Bisnis.com, JAKARTA--Pengusaha meminta pemerintah menyusun peta jalan pembangunan industri karet alam nasional untuk meningkatkan konsumsi dalam negeri menjadi 40% dalam lima tahun ke depan dari saat ini hanya 18%.
Azis Pane, Ketua Umum Asosiasi Pengusaha Ban Indonesia, mengatakan minimnya serapan karet alam domestik akibat belum tumbuhnya industri intermediate atau perantara yang menghubungkan industri hulu dengan hilir.
Lambatnya pertumbuhan industri intermediate ini terdapat dua faktor, pertama infrastruktur dari pabrik pengolahan karet yang buruk dan dikenakannya PPN 10% untuk barang hulu yang menekan ongkos pengolahan, katanya di Jakarta, Senin (11/5).
Dia mengatakan, infrastruktur yang rusak mengakibatkan pengusaha kesulitan membuat lateks atau getah kental berkualitas akibat goncangan yang timbul saat pengiriman barang. Sementara pendirian industri perantara kurang diminati pengusaha, seiring dengan lamanya masa pengembalian modal.
Oleh karena itu, untuk menunjang pertumbuhan industri perantara karet alam nasional, perlu campur tangan pemerintah, salah satunya dengan mendirikan Badan Usaha Milik Negara di sektor ini. Pasalnya, industri perantara memiliki peranan penting dalam pertumbuhan industri karet.
Dia mengisahkan, pada tahun 1995 besaran impor industri nasional atas produk intermediate seperticarbon black,synthetic rubber,minarexdan sejenisnya hanya 18%, sementara saat ini telah melonjak hingga 62%.
Ketika itu, serapan industri ban terhadap produksi karet nasional mencapai 80%, sementara saat ini hanya 55%. Saat ini, tuturnya, pemerintah tidak memiliki desain lengkap terkait pengembangan industri karet alam.
Cara termudah untuk mengembangkan industri karet alam nasional salah satunya dengan membangun wilayah industri terkonsentrasi sesuai dengan jenis produk yang dihasilkan.

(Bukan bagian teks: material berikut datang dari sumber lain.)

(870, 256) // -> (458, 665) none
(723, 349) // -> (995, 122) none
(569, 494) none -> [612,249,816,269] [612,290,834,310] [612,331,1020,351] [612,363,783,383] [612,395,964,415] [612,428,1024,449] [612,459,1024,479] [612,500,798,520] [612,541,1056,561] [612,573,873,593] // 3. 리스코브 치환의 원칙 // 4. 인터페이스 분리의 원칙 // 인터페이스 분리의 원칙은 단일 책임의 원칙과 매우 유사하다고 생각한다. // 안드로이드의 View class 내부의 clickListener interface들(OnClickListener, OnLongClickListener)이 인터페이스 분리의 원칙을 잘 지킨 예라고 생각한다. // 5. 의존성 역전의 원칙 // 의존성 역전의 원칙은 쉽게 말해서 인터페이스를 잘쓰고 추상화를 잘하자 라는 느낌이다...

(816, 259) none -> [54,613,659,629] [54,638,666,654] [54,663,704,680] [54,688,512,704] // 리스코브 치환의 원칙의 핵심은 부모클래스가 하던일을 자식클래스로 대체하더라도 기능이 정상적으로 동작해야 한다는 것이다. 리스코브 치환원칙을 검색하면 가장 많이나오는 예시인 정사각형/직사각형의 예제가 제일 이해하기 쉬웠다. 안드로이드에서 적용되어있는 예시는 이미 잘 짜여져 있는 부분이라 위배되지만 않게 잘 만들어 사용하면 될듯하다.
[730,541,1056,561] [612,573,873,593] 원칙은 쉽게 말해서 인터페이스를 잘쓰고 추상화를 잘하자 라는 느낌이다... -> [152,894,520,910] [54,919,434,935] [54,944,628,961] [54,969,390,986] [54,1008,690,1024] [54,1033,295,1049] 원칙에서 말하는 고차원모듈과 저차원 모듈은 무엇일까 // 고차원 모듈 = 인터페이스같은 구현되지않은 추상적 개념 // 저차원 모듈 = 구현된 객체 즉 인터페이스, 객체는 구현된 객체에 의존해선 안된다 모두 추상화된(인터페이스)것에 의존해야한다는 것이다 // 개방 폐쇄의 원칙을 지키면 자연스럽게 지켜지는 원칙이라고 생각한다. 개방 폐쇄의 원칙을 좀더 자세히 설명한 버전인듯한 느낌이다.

Misalnya, pengembangan industri sarung tangan karet berada di Medan, sementara industri karet lanjutan terletak di Palembang, seiring dengan ketersediaan karet alam yang mencapai satu juta ton per tahun.
Dengan terkonsentrasi maka ongkos yang dikeluarkan menjadi lebih murah karena dekat dengan segala bahan baku. Di Palembang misalnya selain tersedia karet alam dengan jumlah besar juga memiliki pasokan gas bumi untuk produksi, katanya.
Saleh Husin, Menteri Perindustrian, mengatakan tingkat konsumsi karet alam domestic jauh tertinggal dari Thailand dan Malaysia yang mencapai 40%. Hal ini akibat belum terciptanya hilirisasi dalam industri karet nasional.
Menurutnya, penggunaan karet alam nasional 55% berasal dari industri ban, kemudian 17% oleh industri sarung tangan karet, benang karet, dan kondom, kemudian industri alas kaki menyerap 11% atas konsumsi nasional, dan barang-barang karet sebanyak 9%.